++++ SUPPLIED ENTRIES
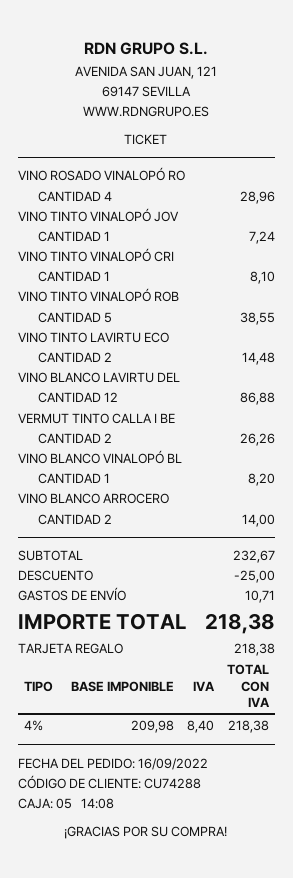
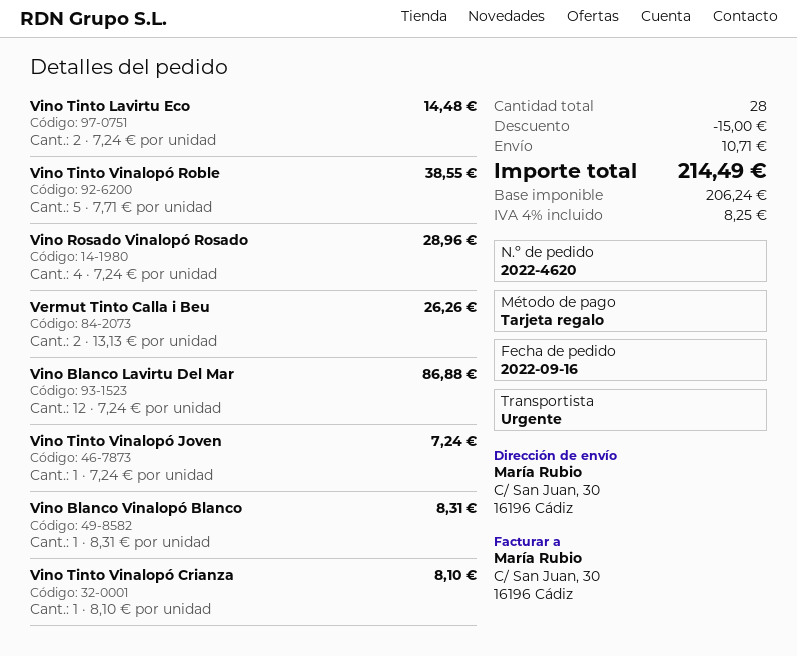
VINO BLANCO VINALOPÓ BL: 1 for 8.20 -> 1 for 8.31
VINO BLANCO ARROCERO: 2 for 14.00 -> none
discount: 25.00 -> 15.00
net: 209.98 -> 206.24
tax: 4% = 8.40 -> 4% = 8.25
total: 218.38 -> 214.49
++++++++
The expected result is the material restated word for word, minus any picture.

VINO BLANCO VINALOPÓ BL: 1 for 8.20 -> 1 for 8.31
VINO BLANCO ARROCERO: 2 for 14.00 -> none
discount: 25.00 -> 15.00
net: 209.98 -> 206.24
tax: 4% = 8.40 -> 4% = 8.25
total: 218.38 -> 214.49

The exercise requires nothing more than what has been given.